TASK INSTRUCTIONS
Below are the records. Retype exactly the lines between the lines holding "(480, 963) none" and "(103, 447) none -> [134,534,191,544] fastlane", inclusive.

TASK INPUT Block Start

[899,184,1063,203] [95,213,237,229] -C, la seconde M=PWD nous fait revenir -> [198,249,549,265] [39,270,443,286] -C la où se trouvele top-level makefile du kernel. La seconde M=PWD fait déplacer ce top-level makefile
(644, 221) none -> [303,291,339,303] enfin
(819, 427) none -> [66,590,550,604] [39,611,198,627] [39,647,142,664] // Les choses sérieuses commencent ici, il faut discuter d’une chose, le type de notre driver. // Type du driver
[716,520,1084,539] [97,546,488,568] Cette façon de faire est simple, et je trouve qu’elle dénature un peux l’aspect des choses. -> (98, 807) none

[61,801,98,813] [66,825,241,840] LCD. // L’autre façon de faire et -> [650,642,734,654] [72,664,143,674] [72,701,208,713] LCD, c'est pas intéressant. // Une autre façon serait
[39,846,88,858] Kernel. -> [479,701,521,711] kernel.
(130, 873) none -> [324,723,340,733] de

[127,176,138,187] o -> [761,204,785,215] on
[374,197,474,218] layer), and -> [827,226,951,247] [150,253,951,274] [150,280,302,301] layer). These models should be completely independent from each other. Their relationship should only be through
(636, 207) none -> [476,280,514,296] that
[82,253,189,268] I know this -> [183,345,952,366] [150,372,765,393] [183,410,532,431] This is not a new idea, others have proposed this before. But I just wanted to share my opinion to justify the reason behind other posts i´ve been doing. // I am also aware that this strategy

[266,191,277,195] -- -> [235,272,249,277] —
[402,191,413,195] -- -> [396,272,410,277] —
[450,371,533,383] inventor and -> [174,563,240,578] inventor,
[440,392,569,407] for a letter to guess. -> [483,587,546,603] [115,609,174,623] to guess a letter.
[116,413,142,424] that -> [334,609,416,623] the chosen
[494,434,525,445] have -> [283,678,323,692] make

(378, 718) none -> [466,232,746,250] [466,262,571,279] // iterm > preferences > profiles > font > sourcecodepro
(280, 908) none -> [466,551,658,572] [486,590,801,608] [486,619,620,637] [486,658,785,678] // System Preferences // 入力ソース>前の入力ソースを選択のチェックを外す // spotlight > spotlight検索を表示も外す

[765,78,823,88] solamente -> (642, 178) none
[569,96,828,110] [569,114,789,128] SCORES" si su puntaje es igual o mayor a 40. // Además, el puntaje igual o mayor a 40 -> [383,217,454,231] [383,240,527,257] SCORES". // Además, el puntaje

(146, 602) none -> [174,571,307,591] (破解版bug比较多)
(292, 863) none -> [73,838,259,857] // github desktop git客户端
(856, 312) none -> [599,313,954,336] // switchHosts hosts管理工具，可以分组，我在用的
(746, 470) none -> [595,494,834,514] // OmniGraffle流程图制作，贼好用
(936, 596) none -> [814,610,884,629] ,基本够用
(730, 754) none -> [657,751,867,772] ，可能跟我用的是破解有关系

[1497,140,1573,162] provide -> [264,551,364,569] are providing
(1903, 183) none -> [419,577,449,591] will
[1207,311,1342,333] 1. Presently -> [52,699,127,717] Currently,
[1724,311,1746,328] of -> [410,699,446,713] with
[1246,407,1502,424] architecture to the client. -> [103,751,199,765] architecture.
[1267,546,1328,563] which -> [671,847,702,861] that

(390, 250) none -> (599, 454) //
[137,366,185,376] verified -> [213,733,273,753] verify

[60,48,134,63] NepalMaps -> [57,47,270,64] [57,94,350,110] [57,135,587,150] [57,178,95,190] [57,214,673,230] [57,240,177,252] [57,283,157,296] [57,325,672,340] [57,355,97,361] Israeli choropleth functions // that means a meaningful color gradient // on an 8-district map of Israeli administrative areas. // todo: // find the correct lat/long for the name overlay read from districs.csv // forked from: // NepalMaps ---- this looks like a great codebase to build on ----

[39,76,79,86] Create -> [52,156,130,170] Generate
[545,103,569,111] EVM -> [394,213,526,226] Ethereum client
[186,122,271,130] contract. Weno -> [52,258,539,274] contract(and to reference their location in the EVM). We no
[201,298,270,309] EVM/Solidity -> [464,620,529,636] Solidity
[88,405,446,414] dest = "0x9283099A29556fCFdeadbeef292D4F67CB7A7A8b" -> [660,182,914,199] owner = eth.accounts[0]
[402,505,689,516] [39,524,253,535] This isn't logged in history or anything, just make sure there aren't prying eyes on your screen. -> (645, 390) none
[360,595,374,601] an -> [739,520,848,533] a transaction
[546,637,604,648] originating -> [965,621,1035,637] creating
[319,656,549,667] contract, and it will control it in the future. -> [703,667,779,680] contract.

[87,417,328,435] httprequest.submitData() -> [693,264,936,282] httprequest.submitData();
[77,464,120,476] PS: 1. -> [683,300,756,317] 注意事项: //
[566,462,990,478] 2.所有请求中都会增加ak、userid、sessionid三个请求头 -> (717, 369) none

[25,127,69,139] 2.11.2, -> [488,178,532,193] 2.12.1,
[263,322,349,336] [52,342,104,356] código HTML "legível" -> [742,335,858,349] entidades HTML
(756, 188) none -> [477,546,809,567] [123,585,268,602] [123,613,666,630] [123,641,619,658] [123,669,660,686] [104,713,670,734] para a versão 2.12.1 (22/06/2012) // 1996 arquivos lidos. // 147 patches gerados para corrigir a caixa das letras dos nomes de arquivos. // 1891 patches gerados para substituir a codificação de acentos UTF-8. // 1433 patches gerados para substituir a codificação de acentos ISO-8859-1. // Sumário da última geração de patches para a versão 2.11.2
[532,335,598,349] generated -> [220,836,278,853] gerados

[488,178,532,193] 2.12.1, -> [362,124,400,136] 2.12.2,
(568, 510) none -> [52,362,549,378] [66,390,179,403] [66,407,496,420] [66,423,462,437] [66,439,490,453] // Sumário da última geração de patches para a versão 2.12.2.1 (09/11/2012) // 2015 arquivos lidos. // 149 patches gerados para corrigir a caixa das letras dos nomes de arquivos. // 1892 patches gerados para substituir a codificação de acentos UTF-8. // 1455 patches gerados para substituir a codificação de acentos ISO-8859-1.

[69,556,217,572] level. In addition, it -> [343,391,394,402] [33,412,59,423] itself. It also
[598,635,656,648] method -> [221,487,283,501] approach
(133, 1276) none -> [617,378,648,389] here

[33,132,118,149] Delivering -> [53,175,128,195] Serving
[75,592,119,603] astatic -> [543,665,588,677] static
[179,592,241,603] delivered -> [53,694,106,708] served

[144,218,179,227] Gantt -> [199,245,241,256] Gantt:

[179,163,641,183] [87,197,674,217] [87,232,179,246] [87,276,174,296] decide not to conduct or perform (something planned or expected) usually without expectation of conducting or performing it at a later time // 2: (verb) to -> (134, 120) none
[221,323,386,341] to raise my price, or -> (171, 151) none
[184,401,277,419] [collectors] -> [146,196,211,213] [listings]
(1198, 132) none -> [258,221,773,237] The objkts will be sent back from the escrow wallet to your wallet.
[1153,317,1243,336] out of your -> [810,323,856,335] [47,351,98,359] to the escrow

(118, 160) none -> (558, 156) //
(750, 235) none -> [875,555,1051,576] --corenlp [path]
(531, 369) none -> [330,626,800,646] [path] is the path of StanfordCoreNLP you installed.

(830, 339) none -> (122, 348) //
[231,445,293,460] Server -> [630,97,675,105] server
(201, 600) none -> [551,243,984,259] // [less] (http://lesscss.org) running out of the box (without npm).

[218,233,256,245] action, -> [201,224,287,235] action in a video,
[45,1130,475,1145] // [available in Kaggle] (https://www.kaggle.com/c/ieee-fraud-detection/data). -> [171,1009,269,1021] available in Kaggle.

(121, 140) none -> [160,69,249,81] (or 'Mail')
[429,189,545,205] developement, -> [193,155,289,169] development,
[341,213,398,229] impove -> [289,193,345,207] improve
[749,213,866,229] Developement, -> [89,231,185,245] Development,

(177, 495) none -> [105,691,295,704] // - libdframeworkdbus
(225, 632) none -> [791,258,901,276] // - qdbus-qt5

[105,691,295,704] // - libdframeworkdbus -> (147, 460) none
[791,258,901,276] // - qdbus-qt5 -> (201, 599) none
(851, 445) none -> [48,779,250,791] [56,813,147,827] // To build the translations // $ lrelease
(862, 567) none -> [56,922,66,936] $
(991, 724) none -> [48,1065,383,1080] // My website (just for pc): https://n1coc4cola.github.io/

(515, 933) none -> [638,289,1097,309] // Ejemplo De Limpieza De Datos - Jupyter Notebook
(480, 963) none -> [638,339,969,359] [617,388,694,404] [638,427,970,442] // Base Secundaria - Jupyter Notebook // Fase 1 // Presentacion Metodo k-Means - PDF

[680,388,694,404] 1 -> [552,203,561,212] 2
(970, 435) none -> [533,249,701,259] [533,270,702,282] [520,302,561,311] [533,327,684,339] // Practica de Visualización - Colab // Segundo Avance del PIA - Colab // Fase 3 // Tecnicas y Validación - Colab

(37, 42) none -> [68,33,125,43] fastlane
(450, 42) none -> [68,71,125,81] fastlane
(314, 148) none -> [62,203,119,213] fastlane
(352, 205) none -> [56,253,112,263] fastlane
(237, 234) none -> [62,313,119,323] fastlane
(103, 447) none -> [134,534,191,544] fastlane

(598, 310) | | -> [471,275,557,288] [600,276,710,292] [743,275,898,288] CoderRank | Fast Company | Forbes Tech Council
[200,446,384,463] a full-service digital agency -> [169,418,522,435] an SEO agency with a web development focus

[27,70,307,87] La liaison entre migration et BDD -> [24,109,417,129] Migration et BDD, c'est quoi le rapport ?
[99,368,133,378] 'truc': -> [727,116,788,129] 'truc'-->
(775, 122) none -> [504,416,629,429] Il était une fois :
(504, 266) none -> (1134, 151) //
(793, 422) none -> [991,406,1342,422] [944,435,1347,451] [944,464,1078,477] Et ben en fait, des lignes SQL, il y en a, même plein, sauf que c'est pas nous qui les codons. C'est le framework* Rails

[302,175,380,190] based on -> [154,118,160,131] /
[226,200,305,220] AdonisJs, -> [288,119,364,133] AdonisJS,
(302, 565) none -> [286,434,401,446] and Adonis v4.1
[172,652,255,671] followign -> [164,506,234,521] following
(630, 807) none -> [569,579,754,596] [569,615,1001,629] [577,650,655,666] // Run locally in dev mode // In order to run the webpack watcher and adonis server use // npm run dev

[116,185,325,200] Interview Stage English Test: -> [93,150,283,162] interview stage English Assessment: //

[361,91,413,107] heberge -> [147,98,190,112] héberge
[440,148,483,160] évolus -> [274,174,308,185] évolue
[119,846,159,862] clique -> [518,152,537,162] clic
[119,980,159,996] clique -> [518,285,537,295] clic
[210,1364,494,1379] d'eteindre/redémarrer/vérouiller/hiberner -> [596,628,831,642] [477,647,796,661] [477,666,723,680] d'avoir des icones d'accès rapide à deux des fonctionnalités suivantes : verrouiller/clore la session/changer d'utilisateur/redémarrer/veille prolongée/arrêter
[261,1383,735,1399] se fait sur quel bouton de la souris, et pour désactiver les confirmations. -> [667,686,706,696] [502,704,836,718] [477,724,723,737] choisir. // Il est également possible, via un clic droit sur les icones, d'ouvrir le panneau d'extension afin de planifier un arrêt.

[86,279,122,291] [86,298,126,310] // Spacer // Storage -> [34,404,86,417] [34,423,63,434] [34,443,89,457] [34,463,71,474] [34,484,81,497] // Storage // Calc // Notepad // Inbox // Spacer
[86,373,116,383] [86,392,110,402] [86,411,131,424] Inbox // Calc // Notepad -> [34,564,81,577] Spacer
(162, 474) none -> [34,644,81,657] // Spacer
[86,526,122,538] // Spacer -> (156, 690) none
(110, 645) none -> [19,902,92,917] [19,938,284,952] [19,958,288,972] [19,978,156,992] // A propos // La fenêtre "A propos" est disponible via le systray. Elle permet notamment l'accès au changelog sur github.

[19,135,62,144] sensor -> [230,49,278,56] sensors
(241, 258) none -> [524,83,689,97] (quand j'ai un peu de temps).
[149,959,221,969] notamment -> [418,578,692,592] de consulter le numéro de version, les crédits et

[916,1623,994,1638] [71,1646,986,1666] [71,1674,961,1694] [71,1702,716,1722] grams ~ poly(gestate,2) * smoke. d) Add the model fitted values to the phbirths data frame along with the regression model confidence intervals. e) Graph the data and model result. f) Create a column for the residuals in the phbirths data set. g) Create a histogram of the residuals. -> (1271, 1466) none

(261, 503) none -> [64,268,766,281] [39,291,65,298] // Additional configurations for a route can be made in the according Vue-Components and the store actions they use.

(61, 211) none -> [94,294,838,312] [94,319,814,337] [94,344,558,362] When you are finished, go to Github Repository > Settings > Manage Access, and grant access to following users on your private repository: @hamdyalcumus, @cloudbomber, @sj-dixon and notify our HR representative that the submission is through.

TASK INPUT Block End

ANSWER TO THIS EXERCISE
(480, 963) none -> [638,339,969,359] [617,388,694,404] [638,427,970,442] // Base Secundaria - Jupyter Notebook // Fase 1 // Presentacion Metodo k-Means - PDF

[680,388,694,404] 1 -> [552,203,561,212] 2
(970, 435) none -> [533,249,701,259] [533,270,702,282] [520,302,561,311] [533,327,684,339] // Practica de Visualización - Colab // Segundo Avance del PIA - Colab // Fase 3 // Tecnicas y Validación - Colab

(37, 42) none -> [68,33,125,43] fastlane
(450, 42) none -> [68,71,125,81] fastlane
(314, 148) none -> [62,203,119,213] fastlane
(352, 205) none -> [56,253,112,263] fastlane
(237, 234) none -> [62,313,119,323] fastlane
(103, 447) none -> [134,534,191,544] fastlane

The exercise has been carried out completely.